### Aim of the exercise
With the pictures left out, retype exactly the lines below starting at the line that contains "font-size:11px; font-weight:bold; color:#cccccc;" and ending at the line that contains "(#) | ALL</div>".
=== Provided entries ===
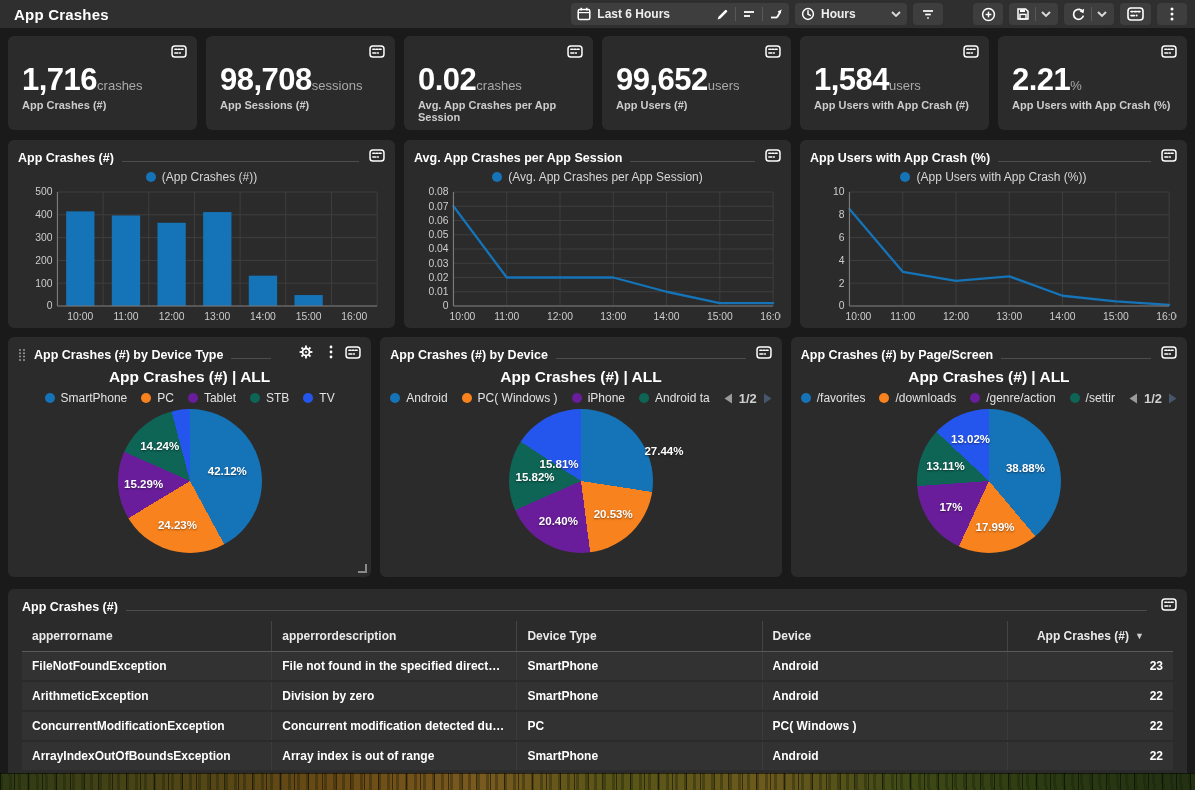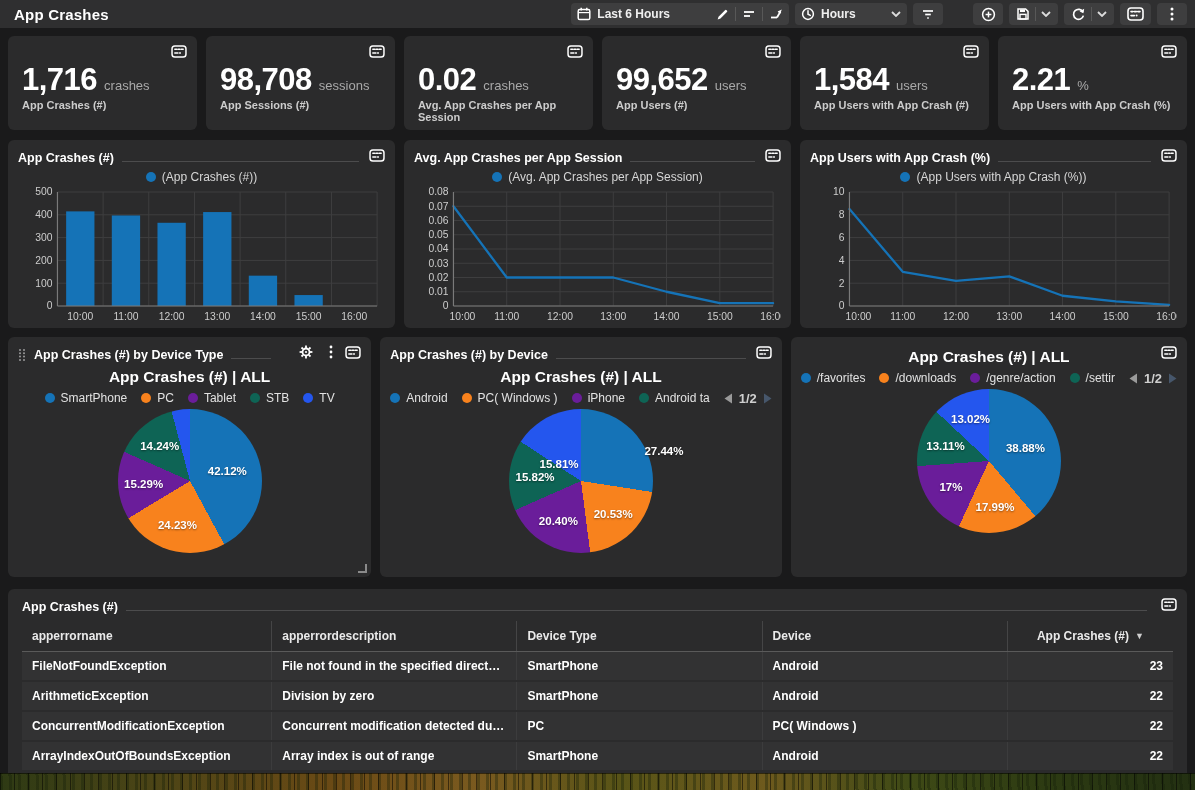--- a/index.html
+++ b/index.html
@@ -27,7 +27,7 @@
 
   
   .kpi { flex:1; height:94px; padding:10px 14px; }
-  .kpi-value-row { margin-top:16px; display:flex; align-items:baseline; gap:7px; }
+  .kpi-value-row { margin-top:16px; display:flex; align-items:baseline; }
   .kpi-value { font-size:31px; font-weight:bold; color:#fff; letter-spacing:-.5px; }
   .kpi-unit { font-size:13px; color:#a9a9a9; }
   .kpi-label { font-size:11px; font-weight:bold; color:#cccccc; margin-top:1px; }

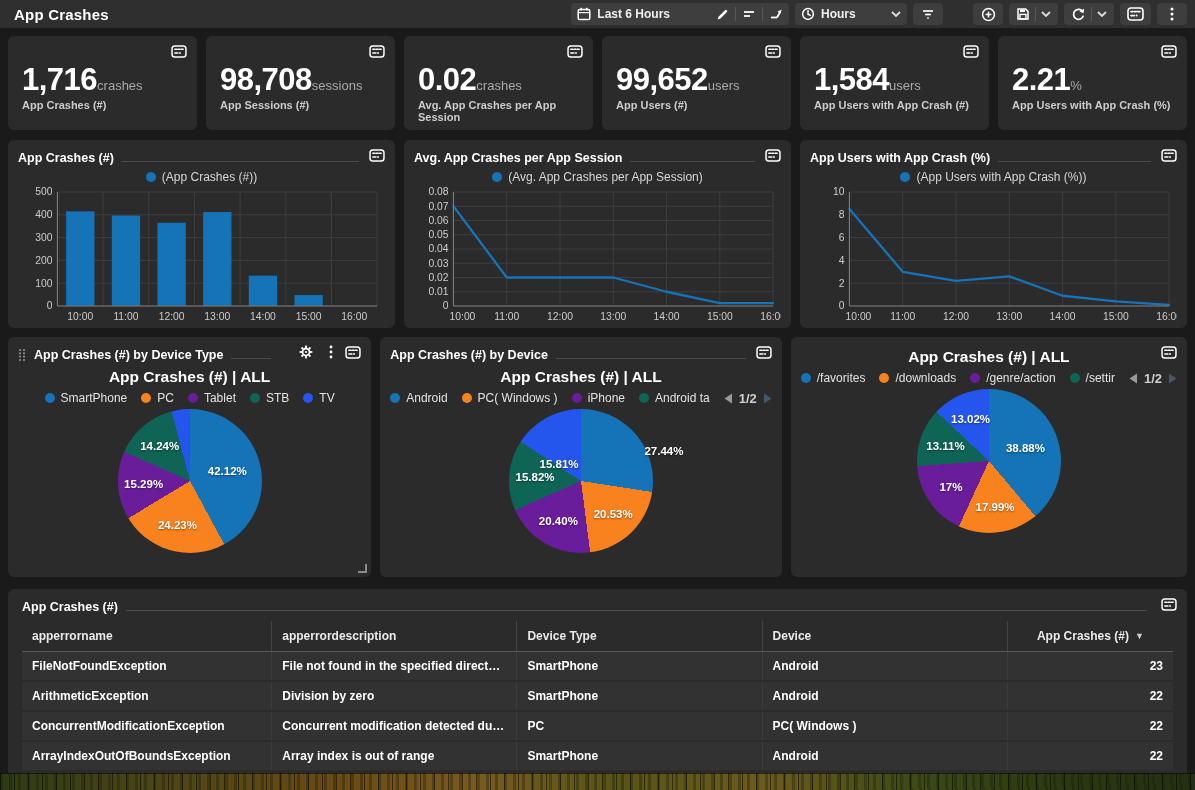--- a/index.html
+++ b/index.html
@@ -587,6 +587,10 @@
             <circle cx="9.6" cy="8.6" r="1" fill="#fff"></circle>
           </svg>
         </span>
+      <div class="panel-head">
+          <span class="panel-title">App Crashes (#) by Page/Screen</span>
+          <span class="head-rule"></span>
+        </div>
       <div class="pie-subtitle">App Crashes (#) | ALL</div>
       <div class="pie-legend" id="pielegend-5">
           <span class="pl-item">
===
### Exercise answer
   .kpi-label { font-size:11px; font-weight:bold; color:#cccccc; margin-top:1px; }

--- a/index.html
+++ b/index.html
@@ -587,6 +587,10 @@
             <circle cx="9.6" cy="8.6" r="1" fill="#fff"></circle>
           </svg>
         </span>
+      <div class="panel-head">
+          <span class="panel-title">App Crashes (#) by Page/Screen</span>
+          <span class="head-rule"></span>
+        </div>
       <div class="pie-subtitle">App Crashes (#) | ALL</div>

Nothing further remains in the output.